- [Revision comparison data]
################

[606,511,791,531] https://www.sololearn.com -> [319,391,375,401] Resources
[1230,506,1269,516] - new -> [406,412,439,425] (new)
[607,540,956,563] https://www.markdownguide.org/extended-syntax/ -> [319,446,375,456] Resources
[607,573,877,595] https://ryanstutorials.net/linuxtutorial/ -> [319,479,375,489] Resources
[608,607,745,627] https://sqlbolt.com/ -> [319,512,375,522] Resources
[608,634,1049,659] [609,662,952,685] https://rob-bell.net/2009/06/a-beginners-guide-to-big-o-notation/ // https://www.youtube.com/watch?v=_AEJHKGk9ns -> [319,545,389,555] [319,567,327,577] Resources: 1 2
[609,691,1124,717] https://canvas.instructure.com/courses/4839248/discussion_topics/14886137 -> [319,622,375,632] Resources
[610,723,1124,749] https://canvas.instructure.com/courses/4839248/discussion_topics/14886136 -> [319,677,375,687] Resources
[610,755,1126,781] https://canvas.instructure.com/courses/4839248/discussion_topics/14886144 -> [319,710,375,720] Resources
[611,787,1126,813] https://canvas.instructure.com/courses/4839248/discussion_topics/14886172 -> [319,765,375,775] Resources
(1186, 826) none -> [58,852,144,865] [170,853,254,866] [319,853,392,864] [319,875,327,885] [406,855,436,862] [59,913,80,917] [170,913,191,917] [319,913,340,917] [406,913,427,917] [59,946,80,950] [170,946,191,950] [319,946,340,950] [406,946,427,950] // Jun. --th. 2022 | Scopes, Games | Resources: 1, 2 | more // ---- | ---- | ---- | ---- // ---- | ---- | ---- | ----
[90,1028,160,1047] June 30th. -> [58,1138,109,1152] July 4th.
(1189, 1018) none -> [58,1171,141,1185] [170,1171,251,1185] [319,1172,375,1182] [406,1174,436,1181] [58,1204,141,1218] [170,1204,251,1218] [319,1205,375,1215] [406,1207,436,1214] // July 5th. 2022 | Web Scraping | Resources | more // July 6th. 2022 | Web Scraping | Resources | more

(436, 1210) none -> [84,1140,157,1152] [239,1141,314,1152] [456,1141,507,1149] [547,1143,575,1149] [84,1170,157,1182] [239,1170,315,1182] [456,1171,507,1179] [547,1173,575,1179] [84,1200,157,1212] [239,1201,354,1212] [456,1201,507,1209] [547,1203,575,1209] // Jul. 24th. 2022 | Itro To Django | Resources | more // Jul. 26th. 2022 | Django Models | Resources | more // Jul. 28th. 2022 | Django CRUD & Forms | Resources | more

################

- [What is required] Transcribe all of the records above without altering anything.

- [Answer]
[606,511,791,531] https://www.sololearn.com -> [319,391,375,401] Resources
[1230,506,1269,516] - new -> [406,412,439,425] (new)
[607,540,956,563] https://www.markdownguide.org/extended-syntax/ -> [319,446,375,456] Resources
[607,573,877,595] https://ryanstutorials.net/linuxtutorial/ -> [319,479,375,489] Resources
[608,607,745,627] https://sqlbolt.com/ -> [319,512,375,522] Resources
[608,634,1049,659] [609,662,952,685] https://rob-bell.net/2009/06/a-beginners-guide-to-big-o-notation/ // https://www.youtube.com/watch?v=_AEJHKGk9ns -> [319,545,389,555] [319,567,327,577] Resources: 1 2
[609,691,1124,717] https://canvas.instructure.com/courses/4839248/discussion_topics/14886137 -> [319,622,375,632] Resources
[610,723,1124,749] https://canvas.instructure.com/courses/4839248/discussion_topics/14886136 -> [319,677,375,687] Resources
[610,755,1126,781] https://canvas.instructure.com/courses/4839248/discussion_topics/14886144 -> [319,710,375,720] Resources
[611,787,1126,813] https://canvas.instructure.com/courses/4839248/discussion_topics/14886172 -> [319,765,375,775] Resources
(1186, 826) none -> [58,852,144,865] [170,853,254,866] [319,853,392,864] [319,875,327,885] [406,855,436,862] [59,913,80,917] [170,913,191,917] [319,913,340,917] [406,913,427,917] [59,946,80,950] [170,946,191,950] [319,946,340,950] [406,946,427,950] // Jun. --th. 2022 | Scopes, Games | Resources: 1, 2 | more // ---- | ---- | ---- | ---- // ---- | ---- | ---- | ----
[90,1028,160,1047] June 30th. -> [58,1138,109,1152] July 4th.
(1189, 1018) none -> [58,1171,141,1185] [170,1171,251,1185] [319,1172,375,1182] [406,1174,436,1181] [58,1204,141,1218] [170,1204,251,1218] [319,1205,375,1215] [406,1207,436,1214] // July 5th. 2022 | Web Scraping | Resources | more // July 6th. 2022 | Web Scraping | Resources | more

(436, 1210) none -> [84,1140,157,1152] [239,1141,314,1152] [456,1141,507,1149] [547,1143,575,1149] [84,1170,157,1182] [239,1170,315,1182] [456,1171,507,1179] [547,1173,575,1179] [84,1200,157,1212] [239,1201,354,1212] [456,1201,507,1209] [547,1203,575,1209] // Jul. 24th. 2022 | Itro To Django | Resources | more // Jul. 26th. 2022 | Django Models | Resources | more // Jul. 28th. 2022 | Django CRUD & Forms | Resources | more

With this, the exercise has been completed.